▶ [Assigned task] Copy the lines below exactly, starting with the first and finishing with the one holding "-> <div> <span></span>"; do not copy the pictures.

Front-end code edit data

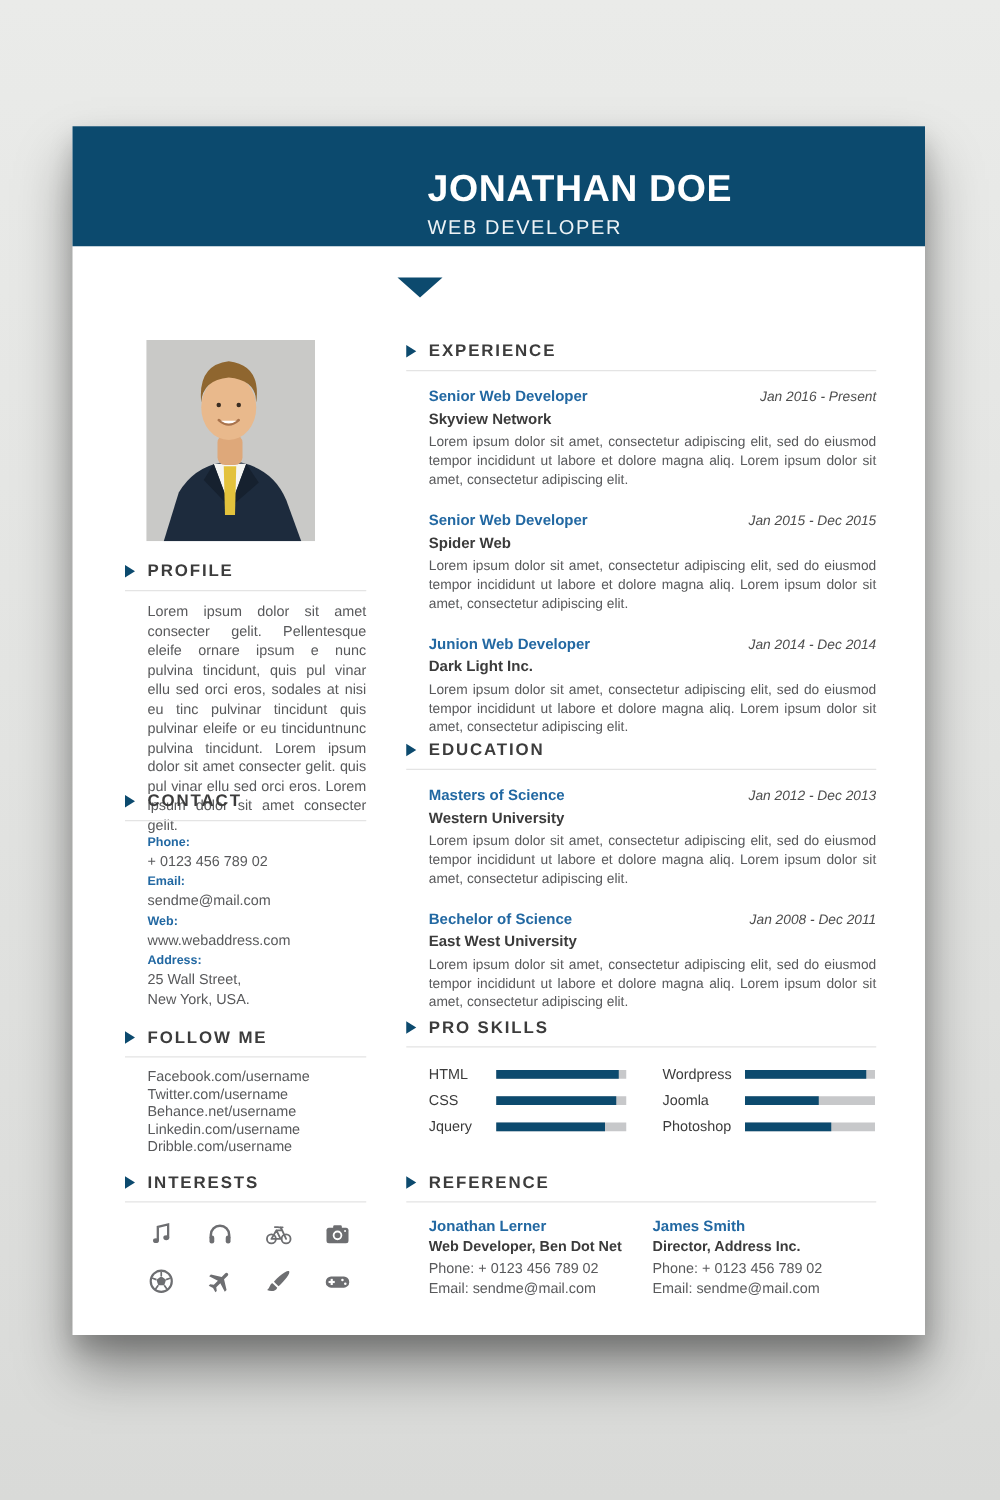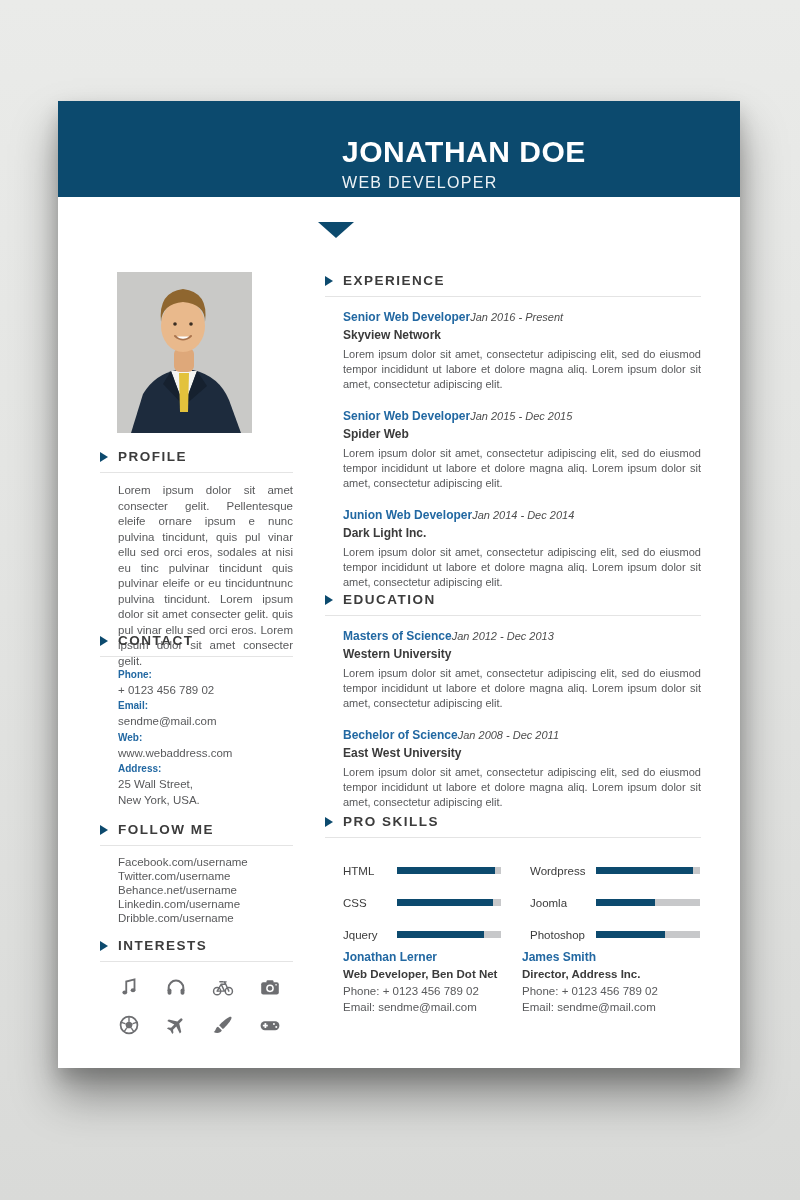"Senior Web Developer" .entry-top { justify-content: none -> space-between }
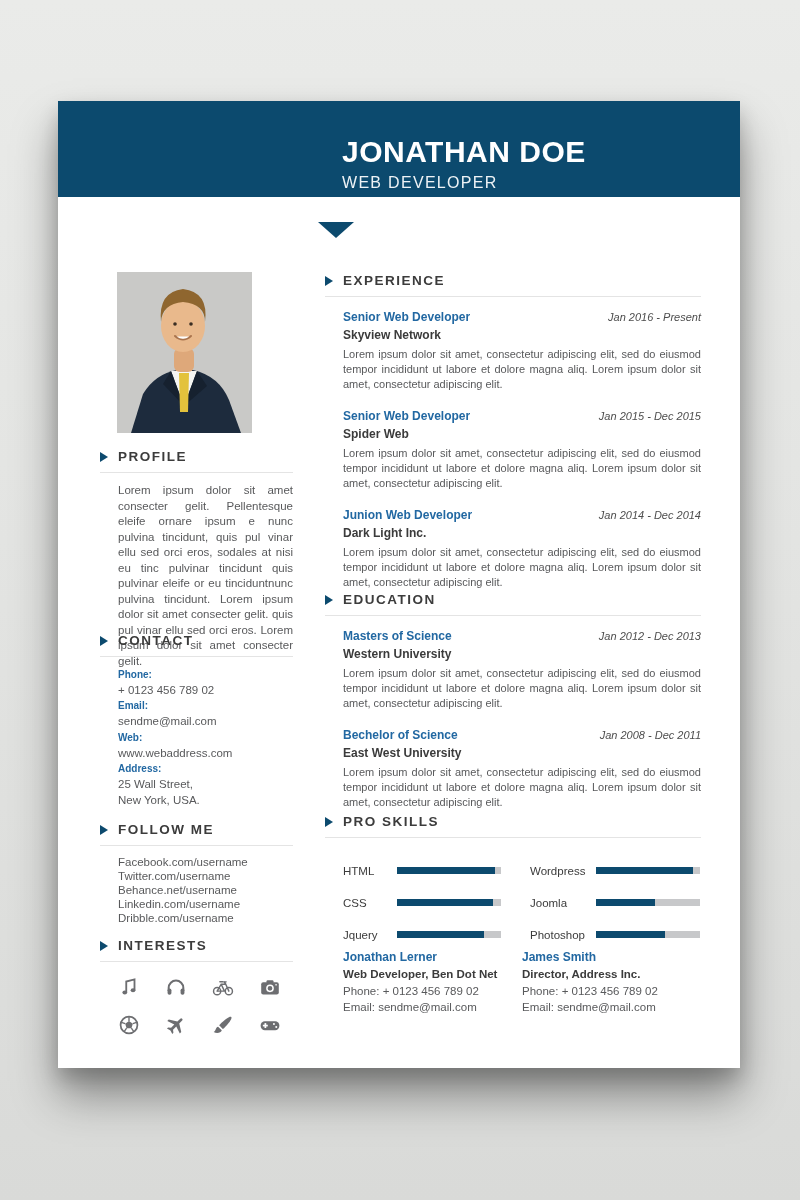"HTML" .skill-row { margin-top: 11px -> none }
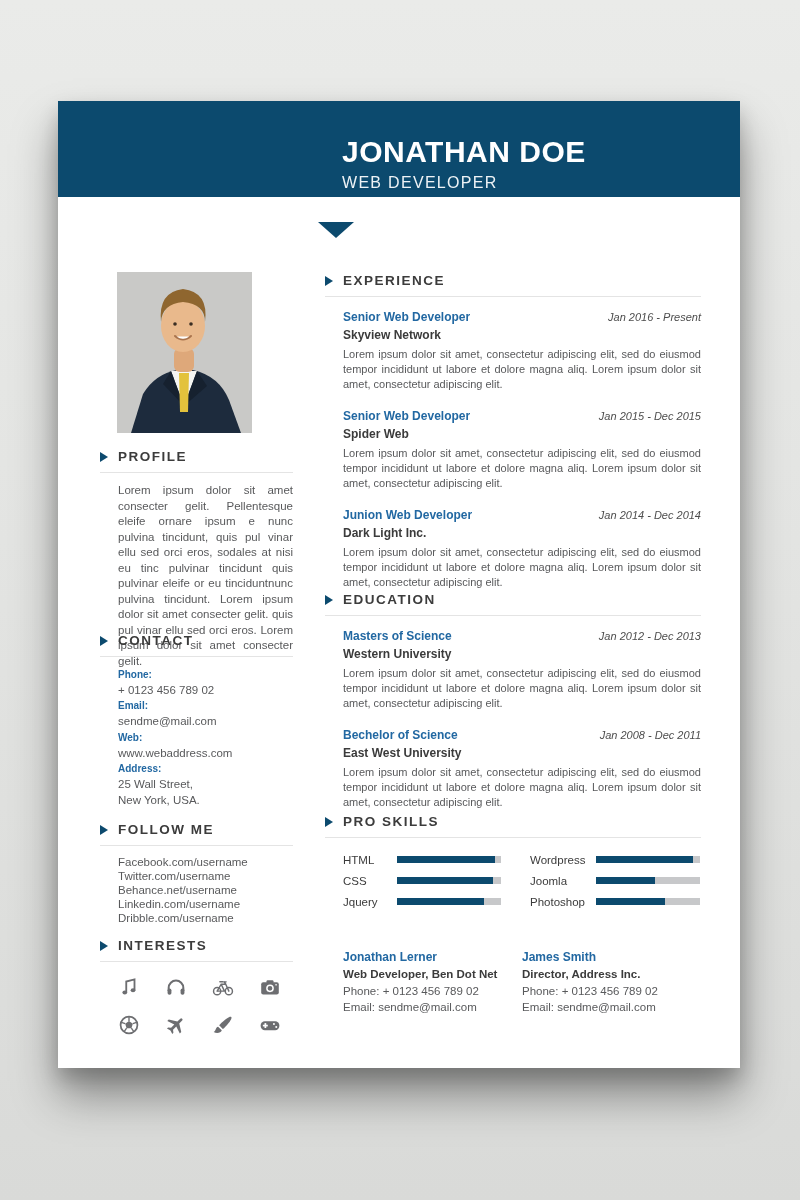"REFERENCE" div.sec-head { html: none -> <div> <span></span> <span>REFERENCE</span> </div> }
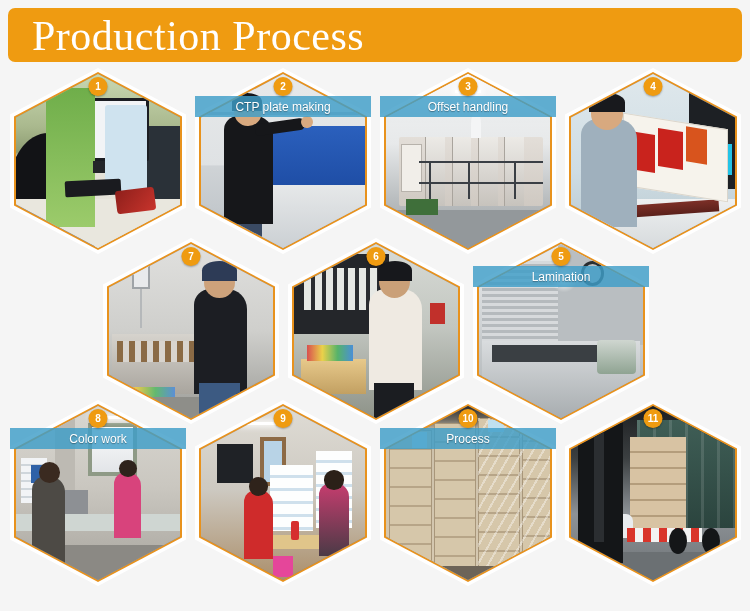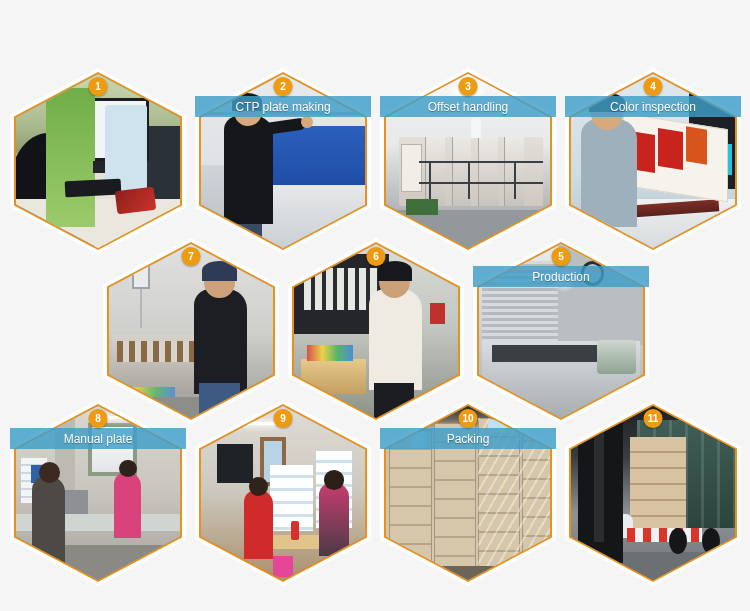"Production Process" div { html: none -> <div> <div>Production Process</div> </div> }
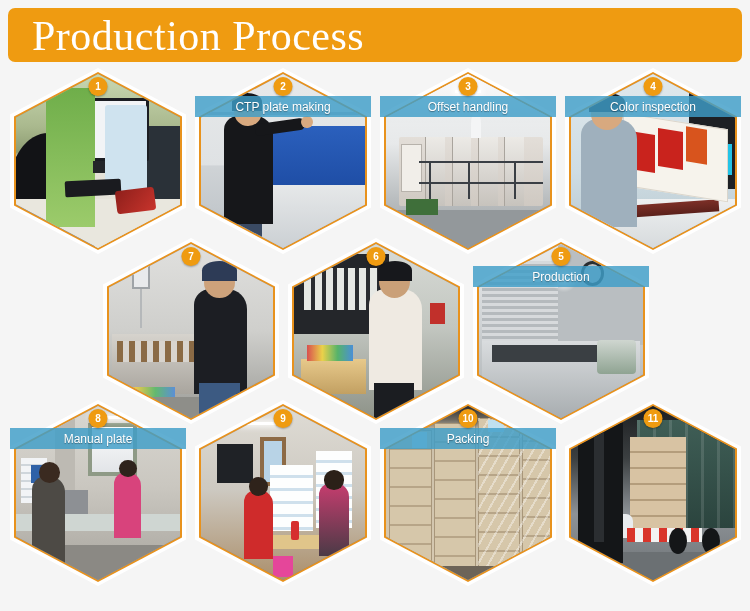"Color inspection" div.hex-banner { html: <div> <span>Color inspection</span> </div> -> none }
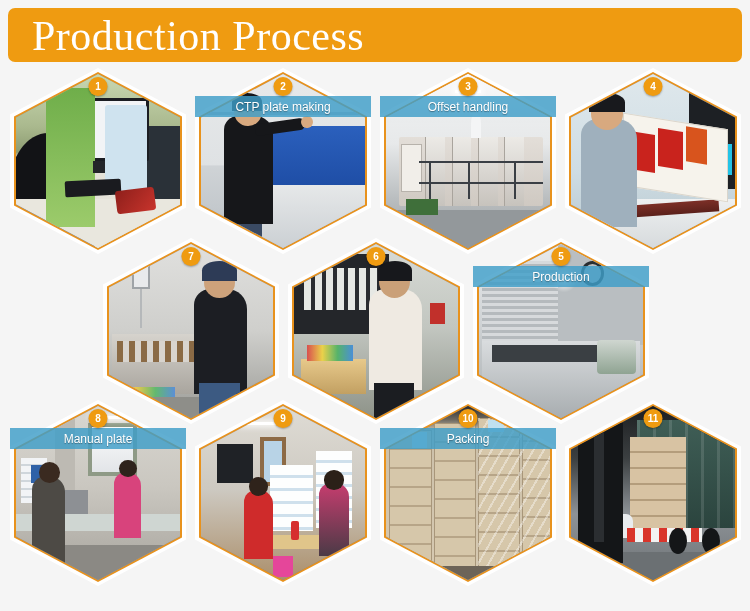"Production" span.hex-label { text: Production -> Lamination }
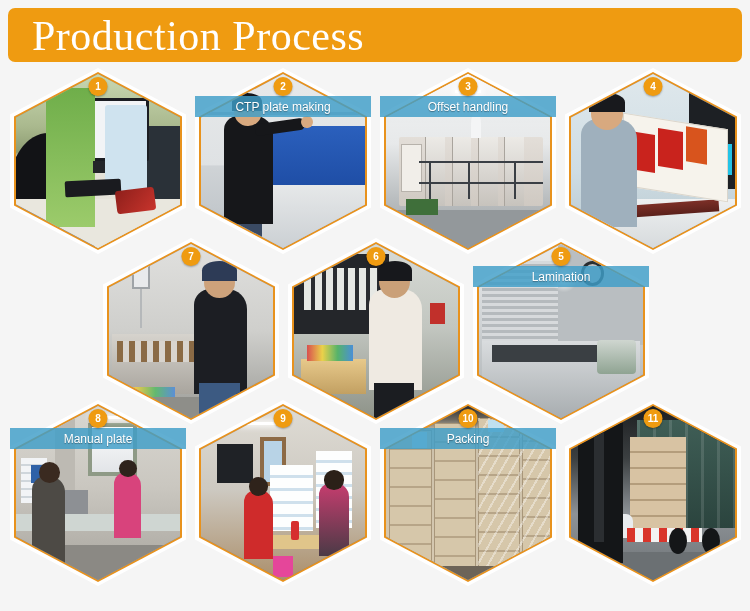"Manual plate" span.hex-label { text: Manual plate -> Color work }
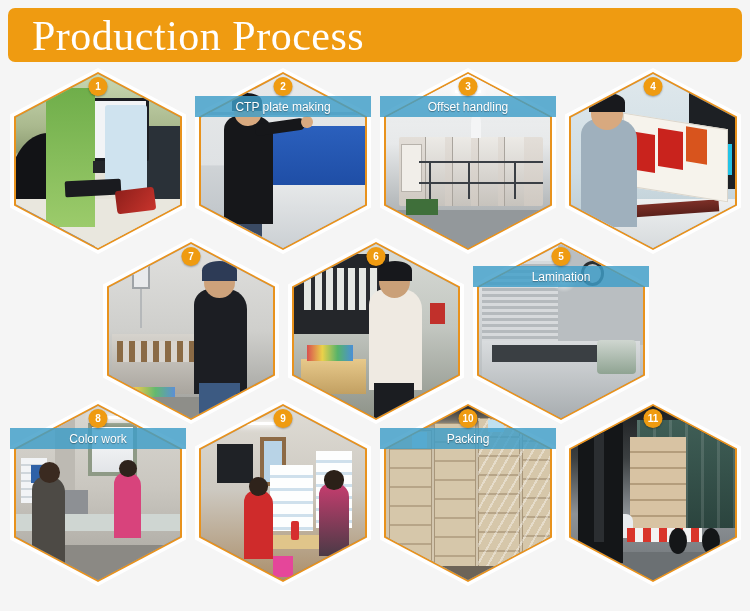"Packing" span.hex-label { text: Packing -> Process }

▶ [Task result]
"Senior Web Developer" .entry-top { justify-content: none -> space-between }
"HTML" .skill-row { margin-top: 11px -> none }
"REFERENCE" div.sec-head { html: none -> <div> <span></span> <span>REFERENCE</span> </div> }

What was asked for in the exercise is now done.